──ムーブメントが起きている中で、今後のアートビジネスの展開をどのように考えていらっしゃいますか?今までのようにアートを所有するだけではなく、例えば、レンタルサービスや、オンラインを通しての販売活動など、アートがより身近な存在となってきていますし、マーケットはどんどん進化していると実感しています。
もちろん、アートコレクターの数、作品の金額などはまだまだ小規模ではありますが、アート業界が活性化してきていることは間違いありませんし、僕自身これからのマーケットに大いに期待しています。
──それはやはりアートを所有するということだけではなく、アートに触れるツールが増え、そこからアーティストを支援する機会も広がっているということでしょうか。かつては、アートは一部の富裕層や企業の所有物というケースがほとんどでしたが、今はごく普通の人たちもコレクターとしてアートの世界に参入することができるという点で、日常生活の中でアートとの繋がりが「線」ではなく「面」で広がってきていると思います。

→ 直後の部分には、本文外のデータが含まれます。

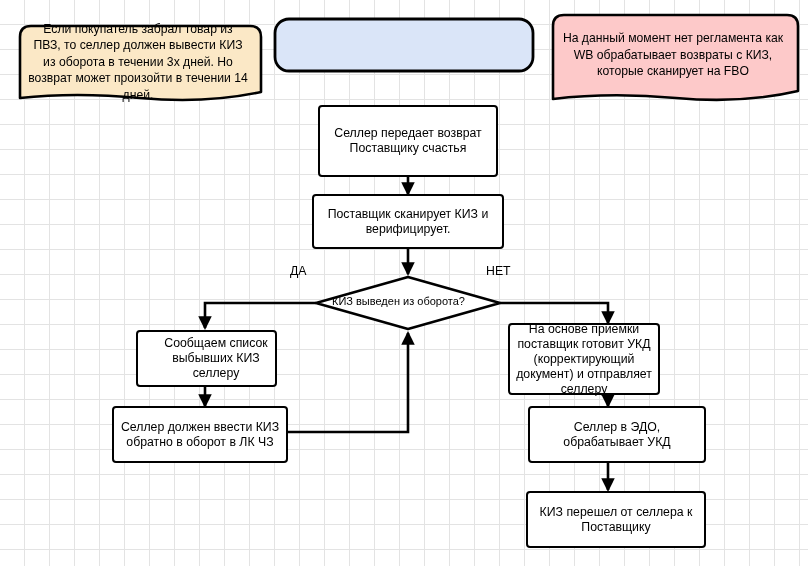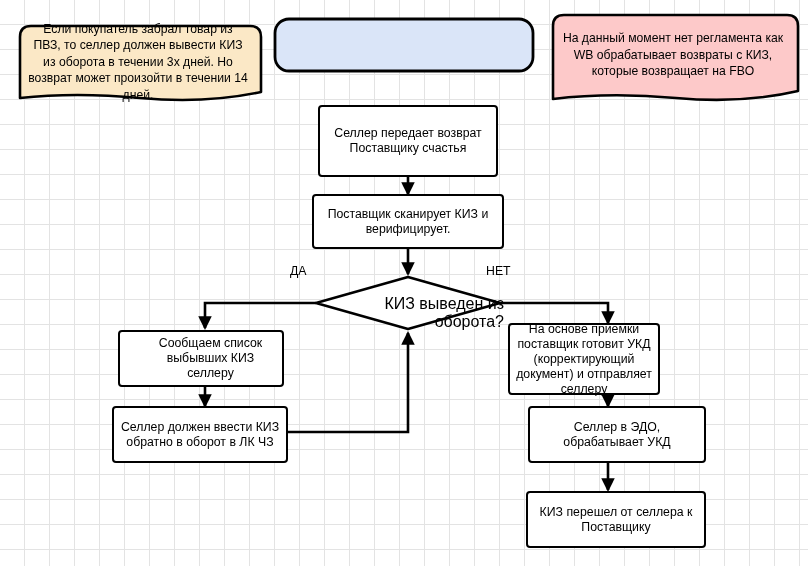--- a/index.html
+++ b/index.html
@@ -129,7 +129,7 @@
   </div>
 
   <div class="note-wrap" style="left:553px; top:15px; width:245px; height:80px;">
-    <div class="note-text" style="top:0; height:80px;">На данный момент нет регламента как WB обрабатывает возвраты с КИЗ, которые возвращает на FBO</div>
+    <div class="note-text" style="top:0; height:80px;">На данный момент нет регламента как WB обрабатывает возвраты с КИЗ, которые сканирует на FBO</div>
   </div>
 
   <div class="node process" style="left:318px; top:105px; width:180px; height:72px;">

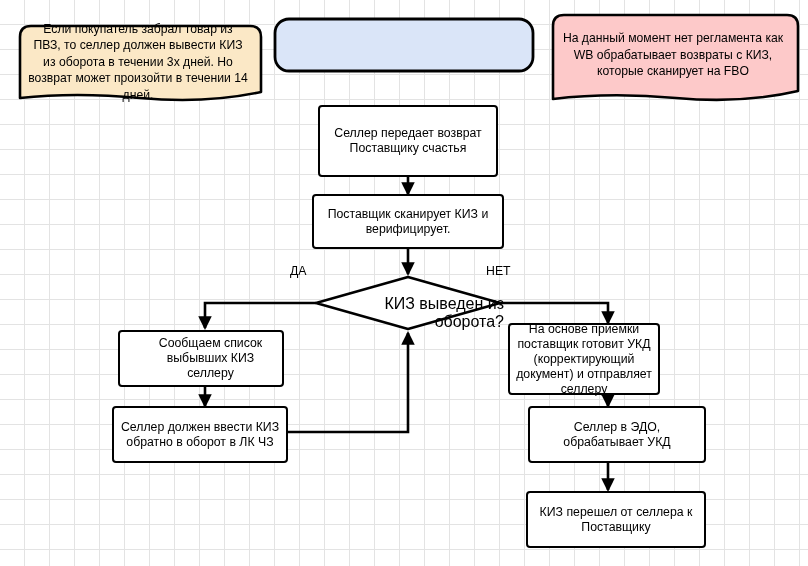--- a/index.html
+++ b/index.html
@@ -76,11 +76,11 @@
   .diamond-text {
     position: absolute;
     z-index: 4;
-    font-size: 16px;
+    font-size: 11px;
     color: #000000;
-    text-align: right;
+    text-align: left;
     width: 100%;
-    left: 4px;
+    left: 16px;
   }
   .diamond-box { position: absolute; z-index: 3; }
 </style>

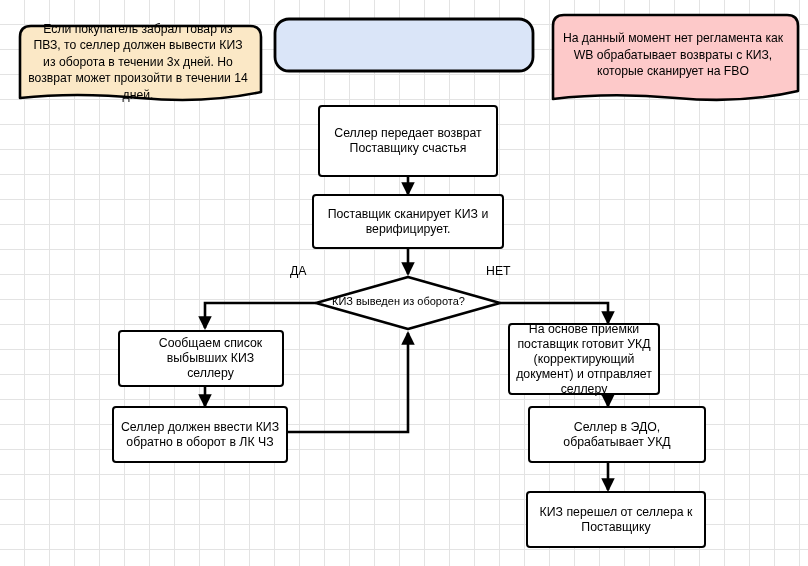--- a/index.html
+++ b/index.html
@@ -147,7 +147,7 @@
   <div class="decision-label" style="left:290px; top:264px;">ДА</div>
   <div class="decision-label" style="left:486px; top:264px;">НЕТ</div>
 
-  <div class="node process" style="left:118px; top:330px; width:166px; height:57px;padding-left:24px;">
+  <div class="node process" style="left:136px; top:330px; width:141px; height:57px;padding-left:24px;">
     <span>Сообщаем список выбывших КИЗ селлеру</span>
   </div>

それにNFT(*)という新しいデジタルシステムが今までのアートビジネスでは考えられなかった可能性の広がりを見せ始めています。画期的なプラットフォームで、その信ぴょう性や、認知を手に入れるまでにはまだ時間を要するかもしれませんが、限定的なイベントを企画することも可能で、多様性が感じられます。
つまり、これからはアートを「所有」するのではなく、「シェアする」という思考に切り替えながらアートそのものに価値づけをしていくことが大切で、ひいてはそれがアーティストを支援するという道に繋がるのではないかと思っています。
そういう点では、私自身もこれから先切磋琢磨して数多くのことを学んでいかなければならないと思っています。
* NFT(Non Fungible Token)の略で、アート作品を含むデジタルデータの所有権をインターネット上で保証するデジタルシステム──アートを更に身近な存在にするためには、作家とコレクターの接点を増やしていき、作家にもマーケットとの接点を認識してもらう必要があるのではないかと思いますが、その点について今後どのような展開を考えているのでしょうか。それについては、会社員時代の音楽ビジネスで培ったノウハウを美術の世界でも活かし、アートをビジネス化していきたいと思っています。
アーティストに対しては「自分たちが考えているゴールや目的設定」をヒアリングするなどして、しっかりと対話をしながらお互いに確認し合う作業も必要になってくると思います。
幸いbiscuit galleryという場があるわけですから、これから先もアーティストを巻き込んで直接向き合いながら会話をしていきたいですし、コレクター同士がギャラリーに気軽に集まって情報交換ができるような空間づくりもしていきたいと思っています。